The first chapter (Chapter 2) addresses this gap between public and private preferences
directly, through the original concept of contingent extremism. I posit that there are two
broad categories of far right extremists. The first, who I call staunch loyalists, will cast
far right votes whenever they are given the opportunity to so. The second, who I call
contingent extremists, will only cast a vote when they believe enough other citizens are
already doing so. Their support is contingent on perceived party popularity. To empirically
test this concept, I eld survey experiments in Germany (n=1,991), France (n=1,770) and
Hungary (n=1,015), and measure respondents' willingness to identify as far right supporters
when randomly assigned to more or less `favorable' polling information about the party.
Contingent extremism is captured through the difference in rates of far right identification
in these treatments. To examine geographic variation in contingent extremism, I then match
respondents to their electoral districts, and find that contingent extremists live in districts
where the far right has weak electoral support. I use this to derive a local party performance
threshold|roughly one-fifth of vote share|at which they begin to support the party openly.

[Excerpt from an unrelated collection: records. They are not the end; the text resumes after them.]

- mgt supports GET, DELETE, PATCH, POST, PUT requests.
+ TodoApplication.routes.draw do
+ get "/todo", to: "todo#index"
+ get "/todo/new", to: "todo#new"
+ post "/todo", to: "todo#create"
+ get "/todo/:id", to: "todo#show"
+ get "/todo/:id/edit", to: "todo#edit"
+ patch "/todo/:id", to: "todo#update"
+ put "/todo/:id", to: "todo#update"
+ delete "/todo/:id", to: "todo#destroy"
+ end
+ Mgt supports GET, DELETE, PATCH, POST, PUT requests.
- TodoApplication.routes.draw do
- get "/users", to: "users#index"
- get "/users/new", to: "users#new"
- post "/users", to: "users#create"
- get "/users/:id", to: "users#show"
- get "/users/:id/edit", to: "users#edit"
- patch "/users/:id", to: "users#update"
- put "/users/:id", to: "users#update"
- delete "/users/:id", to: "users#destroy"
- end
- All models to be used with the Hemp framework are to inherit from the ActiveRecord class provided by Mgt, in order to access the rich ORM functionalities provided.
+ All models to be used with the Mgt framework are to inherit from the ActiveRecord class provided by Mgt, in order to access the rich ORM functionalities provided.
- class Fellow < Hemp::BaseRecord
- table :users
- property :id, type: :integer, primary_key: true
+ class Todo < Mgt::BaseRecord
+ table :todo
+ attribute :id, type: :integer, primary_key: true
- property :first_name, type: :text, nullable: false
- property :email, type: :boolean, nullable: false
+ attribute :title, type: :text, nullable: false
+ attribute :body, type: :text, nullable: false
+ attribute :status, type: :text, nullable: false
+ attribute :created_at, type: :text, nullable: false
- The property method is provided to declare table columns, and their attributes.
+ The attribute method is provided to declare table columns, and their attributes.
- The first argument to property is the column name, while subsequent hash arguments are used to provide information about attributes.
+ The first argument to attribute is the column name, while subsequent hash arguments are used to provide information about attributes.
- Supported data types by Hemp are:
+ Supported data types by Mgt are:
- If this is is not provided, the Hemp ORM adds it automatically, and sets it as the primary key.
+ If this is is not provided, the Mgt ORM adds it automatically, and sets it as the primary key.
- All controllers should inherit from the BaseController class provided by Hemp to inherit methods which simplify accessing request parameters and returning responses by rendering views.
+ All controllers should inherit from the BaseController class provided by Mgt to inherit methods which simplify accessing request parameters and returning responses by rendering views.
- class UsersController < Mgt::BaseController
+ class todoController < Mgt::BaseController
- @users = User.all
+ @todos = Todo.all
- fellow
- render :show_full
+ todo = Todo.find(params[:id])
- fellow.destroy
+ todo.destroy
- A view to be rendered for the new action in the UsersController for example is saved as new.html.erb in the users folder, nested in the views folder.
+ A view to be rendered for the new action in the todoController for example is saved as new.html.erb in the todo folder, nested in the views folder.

Next, I turn to measuring the gap between the publicly and privately stated positions of far
right parties. I posit that far right parties are incentivized to present a more mainstream
ideological profile in public communications than they do in private ones. Until recently,
information about their private campaign appeals was difficult to obtain, so scholars could
not address this gap. In the last year, social media data transparency initiatives have made
it possible to explore the microtargeted appeals parties use to mobilize voters online. The
second chapter (Chapter 3) details why this new data source is so critical to advancing comparativists' knowledge of far right political strategy. I demonstrate a range of computational tools that can be used to parse the content of ads data, including an unsupervised scaling model of document positions, structural topic modeling, and sentiment analysis. Using these methods, I evaluate the content of more than 68,000 political campaign ads across 11 European countries and 79 political parties, and provide novel insight into the private political campaigns of the far right.

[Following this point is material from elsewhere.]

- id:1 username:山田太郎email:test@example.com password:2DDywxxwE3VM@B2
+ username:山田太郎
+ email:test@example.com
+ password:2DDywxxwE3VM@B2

Next, I turn to a chapter on measuring polarization, since polarization plays an important
role in the radicalization of democratic electorates. This third chapter (Chapter 4) details
a supervised machine learning approach to detect polarization in social media discourse following high salience news events. I operationalize polarization as an increase in the share
of extreme political discourse within a partisan network. My approach is a significant deviation from the current literature, which relies on social network analysis to model network structures and draw inferences about polarization. I argue that a machine learning approach is a necessary supplement, because it evaluates what people actually say about politics. I find that everyday discourse on social media is moderately diverse, but following major news events, political discourse becomes more extreme and partisan. The chapter demonstrates the potential of a supervised learning approach to better understand who is susceptible to polarization and when. Moreover, it offers a path forward for comparative studies of polarization.
Finally, Chapter 5 discusses the implications of my findings for extremist politics in democracies and offers future avenues for research. I conclude that far right political views are more common in the electorate than most experts would suggest, in part due to the gap
between the public and private expression of extreme viewpoints.